Smart Crawler - Using Committee Machines for Web Pages Continuous Classification

  • Luiz Henrique Zambom Santana UFSC
  • Ronaldo dos Santos Mello UFSC
  • Mauro Roisenberg UFSC

Resumo


The speed of information publishing in WWW is unprecedented. The individuals and organizations struggle to be up to date and find relevant knowledge from a tsunami of news, videos, posts, and comments. In the other hand, these contents (mostly bound to HTML pages) are unstructured and not explicitly classified. In this context, machine-learning techniques can be very handy to automatic separate useful information from irrelevant noise. The present paper describes a novel approach for Web Pages crawling. The Smart Crawler employs two techniques for improving the information classification: massive Web page crawling and continuous classification through committee machines. These ideas are implemented using Big Data and cloud-ready technologies, whose the cornerstone is a framework that enables memory-intensive processing, high scalability, and streaming processing.
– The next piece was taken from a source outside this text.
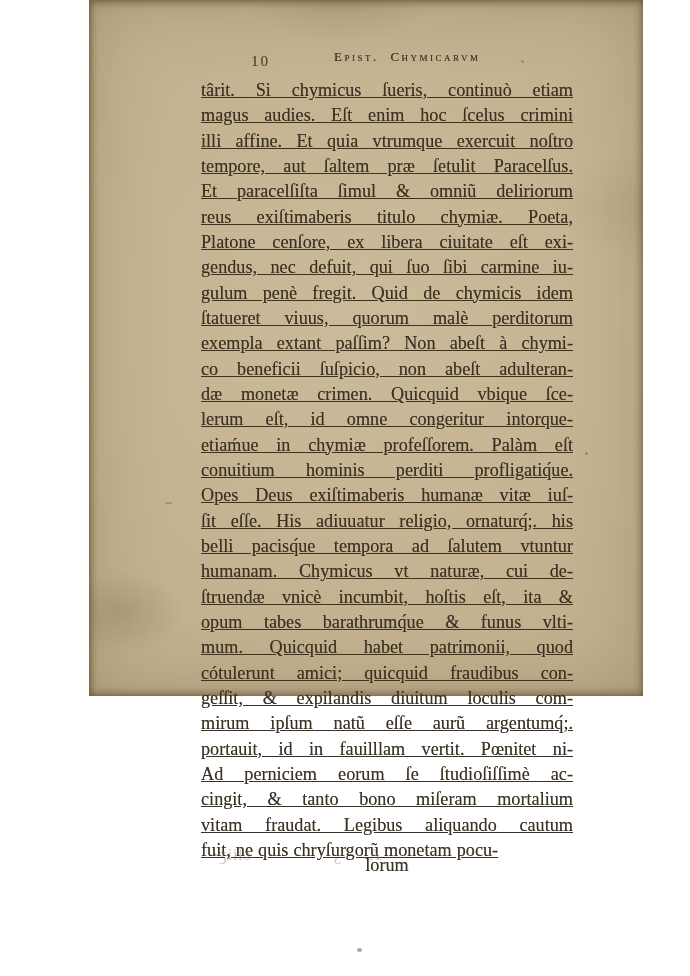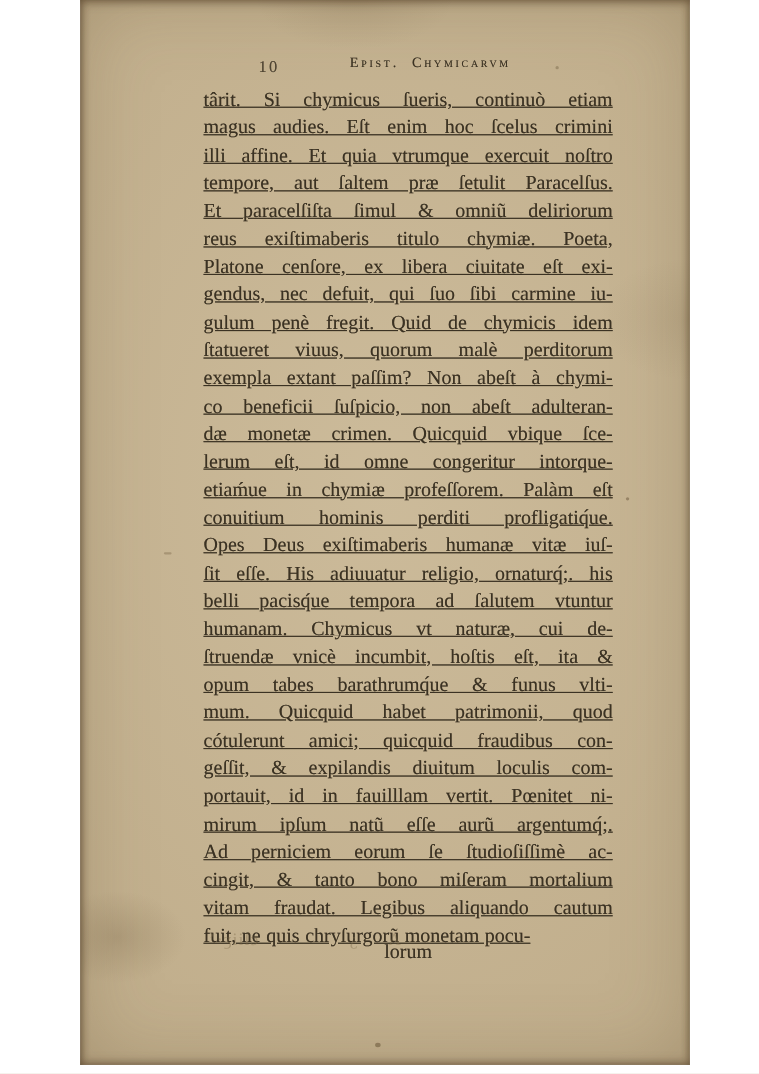"10" .scan-page { height: 968px -> 696px; left: 73px -> 89px }
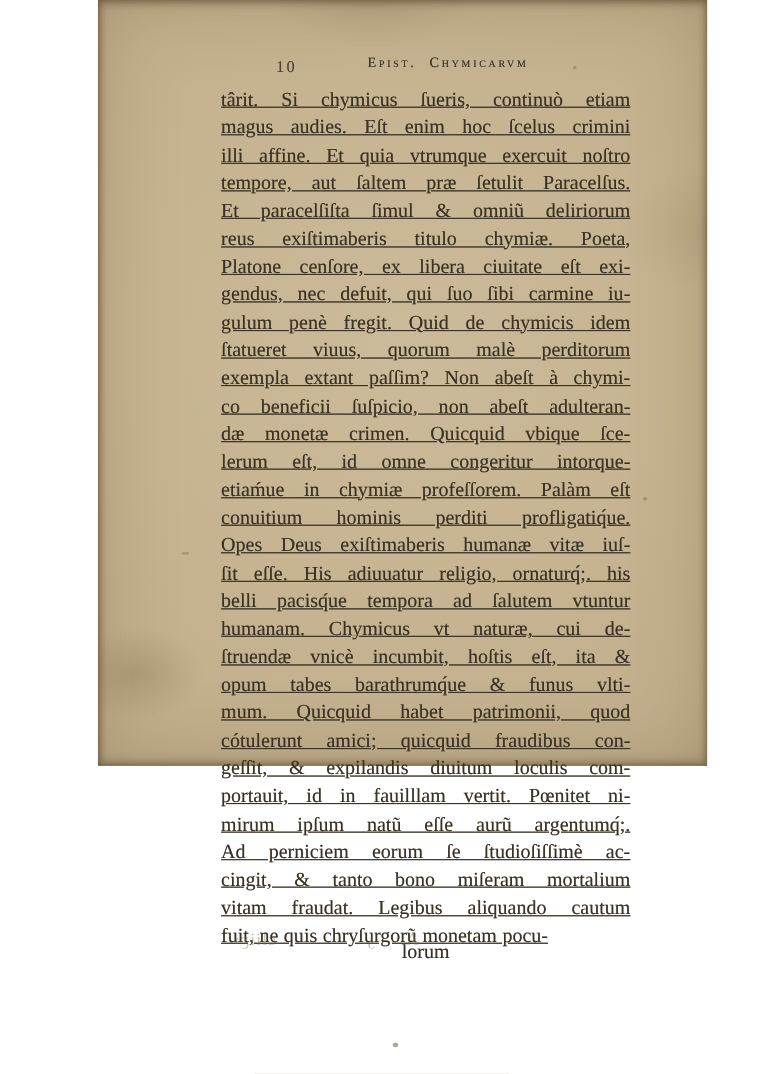"portauit, id in fauilllam vertit." div.line { order: before "mirum ipſum natũ eſſe aurũ" -> after "mirum ipſum natũ eſſe aurũ" }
The results indicates a significant classification capability and that the classification rate can scale linearly according to the size of the dataset.
Publicado
27/10/2015
SANTANA, Luiz Henrique Zambom; MELLO, Ronaldo dos Santos; ROISENBERG, Mauro. Smart Crawler - Using Committee Machines for Web Pages Continuous Classification. In: BRAZILIAN SYMPOSIUM ON MULTIMEDIA AND THE WEB (WEBMEDIA), 21. , 2015, Manaus. Anais [...]. Porto Alegre: Sociedade Brasileira de Computação, 2015 . p. 125-132.